(INFORMATION SUPPLIED)

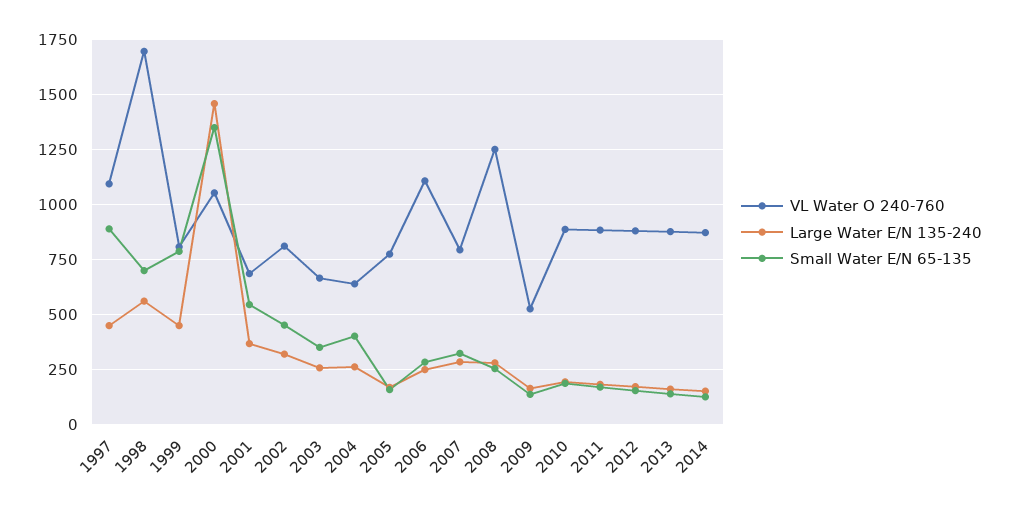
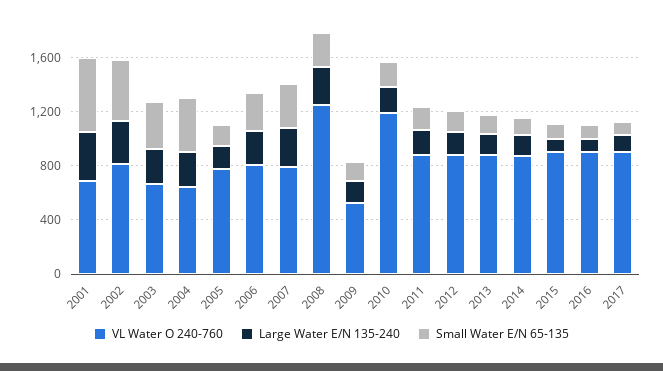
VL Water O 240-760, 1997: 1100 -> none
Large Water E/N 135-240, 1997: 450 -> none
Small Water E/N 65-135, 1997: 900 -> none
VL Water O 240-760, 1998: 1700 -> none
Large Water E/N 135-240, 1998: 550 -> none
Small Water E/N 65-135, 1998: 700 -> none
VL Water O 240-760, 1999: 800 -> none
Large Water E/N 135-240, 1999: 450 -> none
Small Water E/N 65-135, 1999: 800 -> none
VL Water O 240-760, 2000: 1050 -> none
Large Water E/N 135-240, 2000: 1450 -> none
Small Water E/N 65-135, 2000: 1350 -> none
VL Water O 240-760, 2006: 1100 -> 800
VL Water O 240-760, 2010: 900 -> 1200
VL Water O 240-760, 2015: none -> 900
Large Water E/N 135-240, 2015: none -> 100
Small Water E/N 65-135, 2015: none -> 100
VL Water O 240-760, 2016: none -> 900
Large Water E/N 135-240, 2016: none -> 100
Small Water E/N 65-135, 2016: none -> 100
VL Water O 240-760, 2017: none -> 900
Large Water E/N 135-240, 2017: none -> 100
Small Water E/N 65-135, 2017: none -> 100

(End INFORMATION SUPPLIED)

YOUR ASSIGNMENT
The copy must match every line of the data exactly and contain no pictures.

SOLUTION FOR THIS PROBLEM
VL Water O 240-760, 1997: 1100 -> none
Large Water E/N 135-240, 1997: 450 -> none
Small Water E/N 65-135, 1997: 900 -> none
VL Water O 240-760, 1998: 1700 -> none
Large Water E/N 135-240, 1998: 550 -> none
Small Water E/N 65-135, 1998: 700 -> none
VL Water O 240-760, 1999: 800 -> none
Large Water E/N 135-240, 1999: 450 -> none
Small Water E/N 65-135, 1999: 800 -> none
VL Water O 240-760, 2000: 1050 -> none
Large Water E/N 135-240, 2000: 1450 -> none
Small Water E/N 65-135, 2000: 1350 -> none
VL Water O 240-760, 2006: 1100 -> 800
VL Water O 240-760, 2010: 900 -> 1200
VL Water O 240-760, 2015: none -> 900
Large Water E/N 135-240, 2015: none -> 100
Small Water E/N 65-135, 2015: none -> 100
VL Water O 240-760, 2016: none -> 900
Large Water E/N 135-240, 2016: none -> 100
Small Water E/N 65-135, 2016: none -> 100
VL Water O 240-760, 2017: none -> 900
Large Water E/N 135-240, 2017: none -> 100
Small Water E/N 65-135, 2017: none -> 100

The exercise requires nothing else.